New technology created by a team of Georgia Tech researchers could make controlling text or other mobile applications as simple as “1-2-3.”

Using acoustic chirps emitted from a ring and received by a wristband, like a smartwatch, the system is able to recognize 22 different micro finger gestures that could be programmed to various commands – including a T9 keyboard interface, a set of numbers, or application commands like playing or stopping music.

A video demonstration of the technology shows how, at a high rate of accuracy, the system can recognize hand poses using the 12 bones of the fingers and digits ‘1’ through ’10’ in American Sign Language (ASL).

“Some interaction is not socially appropriate,” said Cheng Zhang, the Ph.D. student in the School of Interactive Computing who led the effort. “A wearable is always on you, so you should have the ability to interact through that wearable at any time in an appropriate and discreet fashion. When we’re talking, I can still make some quick reply that doesn’t interrupt our interaction.”

The system is also a preliminary step to being able to recognize ASL as a translator in the future, Zhang said. Other techniques utilize cameras to recognize sign language, but that can be obtrusive and is unlikely to be carried everywhere.

“If my wearable can translate it for me, that’s the long-term goal,” Zhang said.

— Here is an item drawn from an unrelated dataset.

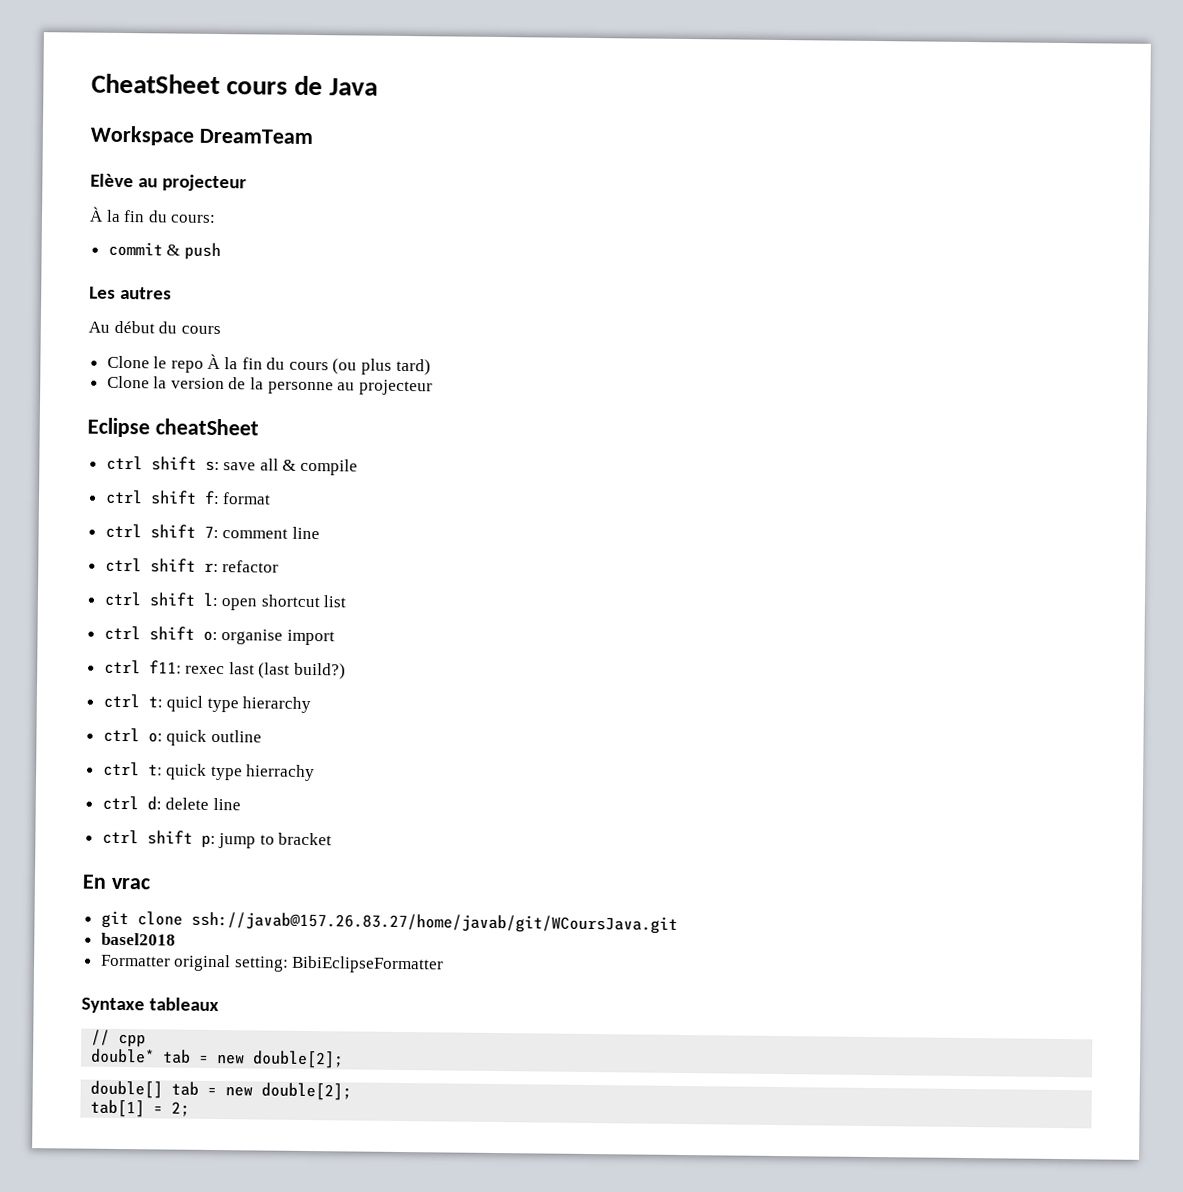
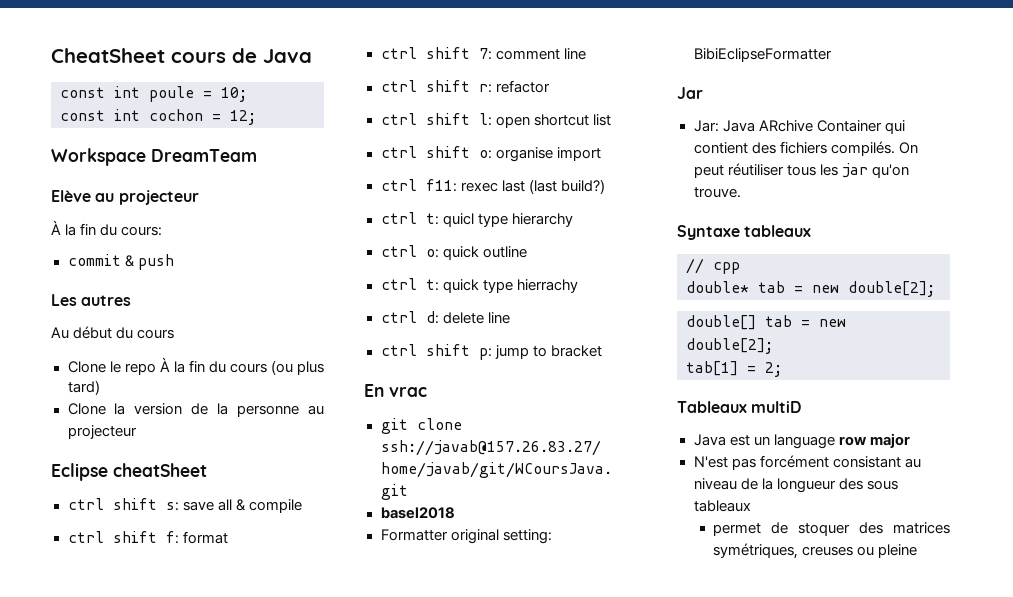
(379, 87) none -> [60,86,247,102] [60,109,256,125] // const int poule = 10; // const int cochon = 12;
(445, 964) none -> [677,87,703,99] [693,120,905,134] [693,141,918,156] [693,163,909,178] [693,187,741,198] // Jar // Jar: Java ARchive Container qui contient des fichiers compilés. On peut réutiliser tous les jar qu'on trouve.
(191, 1109) none -> [677,401,802,413] [693,433,910,449] [693,455,921,470] [693,478,898,493] [693,500,751,512] [713,522,950,536] [713,543,918,559] // Tableaux multiD // Java est un language row major // N'est pas forcément consistant au niveau de la longueur des sous tableaux // permet de stoquer des matrices symétriques, creuses ou pleine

The system is called FingerPing. Unlike other technology that requires the use of a glove or a more obtrusive wearable, this technique is limited to just a thumb ring and a watch. The ring produces acoustic chirps that travel through the hand and are picked up by receivers on the watch. There are specific patterns in which sound waves travel through structures, including the hand, that can be altered by the manner in which the hand is posed. Utilizing those poses, the wearer can achieve up to 22 pre-programmed commands.

The gestures are small and non-invasive, as simple as tapping the tip of a finger or posing your hand in classic “1,” “2,” and “3” gestures.

“The receiver recognizes these tiny differences,” Zhang said. “The injected sound from the thumb will travel at different paths inside the body with different hand postures. For instance, when your hand is open there is only one direct path from the thumb to the wrist. Any time you do a gesture where you close a loop, the sound will take a different path and that will form a unique signature.”

Zhang said that the research is a proof of concept for a technique that could be expanded and improved upon in the future.